[EXERCISE GOAL]
When a line of the listing below has the string "plus" in it, copy that line.
******************************
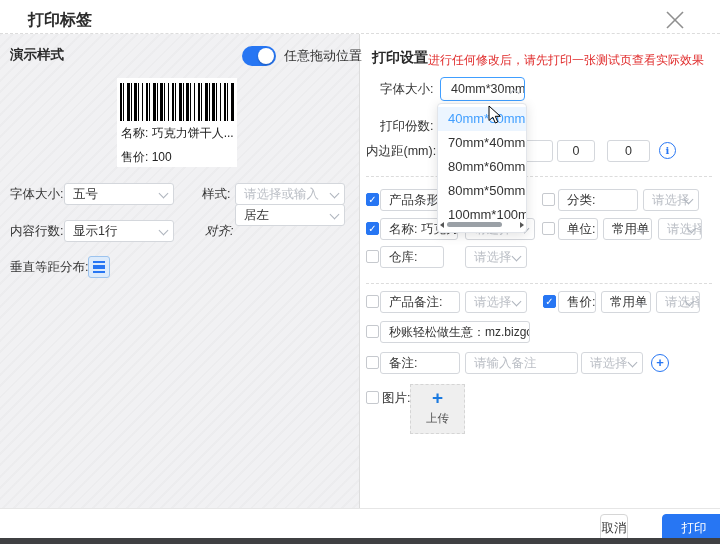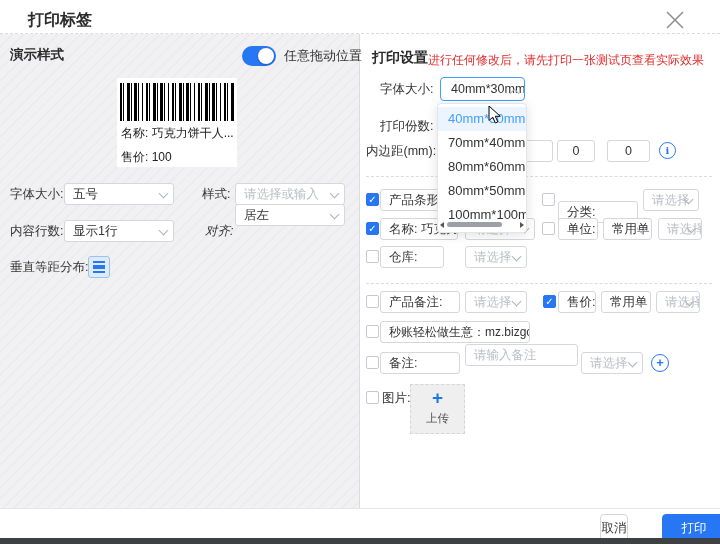--- a/index.html
+++ b/index.html
@@ -125,21 +125,21 @@
   <div class="abs num-inp" style="left:513px;top:140px;width:40px;"></div>
   <div class="abs num-inp" style="left:557px;top:140px;width:38px;">0</div>
   <div class="abs num-inp" style="left:607px;top:140px;width:43px;">0</div>
   <div class="abs info-ic" style="left:659px;top:142px;">i</div>
 
   <div class="abs dashline" style="left:366px;top:176px;width:346px;"></div>
 
   <div class="abs cb on" style="left:366px;top:193px;">✓</div>
   <div class="abs sel" style="left:380px;top:189px;width:62px;"><span>产品条形</span><i class="chev"></i></div>
   <div class="abs cb" style="left:542px;top:193px;"></div>
-  <div class="abs inp" style="left:558px;top:189px;width:80px;margin-top:12px;">分类:</div>
+  <div class="abs inp" style="left:558px;top:189px;width:80px;">分类:</div>
   <div class="abs sel ph" style="left:643px;top:189px;width:56px;"><span>请选择</span><i class="chev"></i></div>
 
   <div class="abs cb on" style="left:366px;top:222px;">✓</div>
   <div class="abs inp" style="left:380px;top:218px;width:78px;">名称: 巧克力饼</div>
   <div class="abs sel ph" style="left:465px;top:218px;width:70px;"><span>请选择</span><i class="chev"></i></div>
   <div class="abs cb" style="left:542px;top:222px;"></div>
   <div class="abs inp" style="left:558px;top:218px;width:40px;">单位:</div>
   <div class="abs sel" style="left:603px;top:218px;width:49px;"><span>常用单</span><i class="chev"></i></div>
   <div class="abs sel ph" style="left:658px;top:218px;width:44px;"><span>请选择</span><i class="chev"></i></div>
 
@@ -155,21 +155,21 @@
   <div class="abs cb on" style="left:543px;top:295px;">✓</div>
   <div class="abs inp" style="left:558px;top:291px;width:38px;">售价:</div>
   <div class="abs sel" style="left:601px;top:291px;width:50px;"><span>常用单</span><i class="chev"></i></div>
   <div class="abs sel ph" style="left:656px;top:291px;width:44px;"><span>请选择</span><i class="chev"></i></div>
 
   <div class="abs cb" style="left:366px;top:325px;"></div>
   <div class="abs inp" style="left:380px;top:321px;width:150px;font-size:12px;">秒账轻松做生意：mz.bizgo.</div>
 
   <div class="abs cb" style="left:366px;top:356px;"></div>
   <div class="abs inp" style="left:380px;top:352px;width:80px;">备注:</div>
-  <div class="abs inp ph" style="left:465px;top:344px;width:113px;">请输入备注</div>
+  <div class="abs inp ph" style="left:465px;top:352px;width:113px;">请输入备注</div>
   <div class="abs sel ph" style="left:581px;top:352px;width:62px;"><span>请选择</span><i class="chev"></i></div>
   <div class="abs plus-ic" style="left:651px;top:354px;">+</div>
 
   <div class="abs cb" style="left:366px;top:391px;"></div>
   <div class="abs rlabel" style="left:382px;top:386px;">图片:</div>
   <div class="abs upload-box">
     <div class="plus">+</div>
     <div class="lbl">上传</div>
   </div>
******************************
[ANSWER AREA]
   <div class="abs plus-ic" style="left:651px;top:354px;">+</div>
     <div class="plus">+</div>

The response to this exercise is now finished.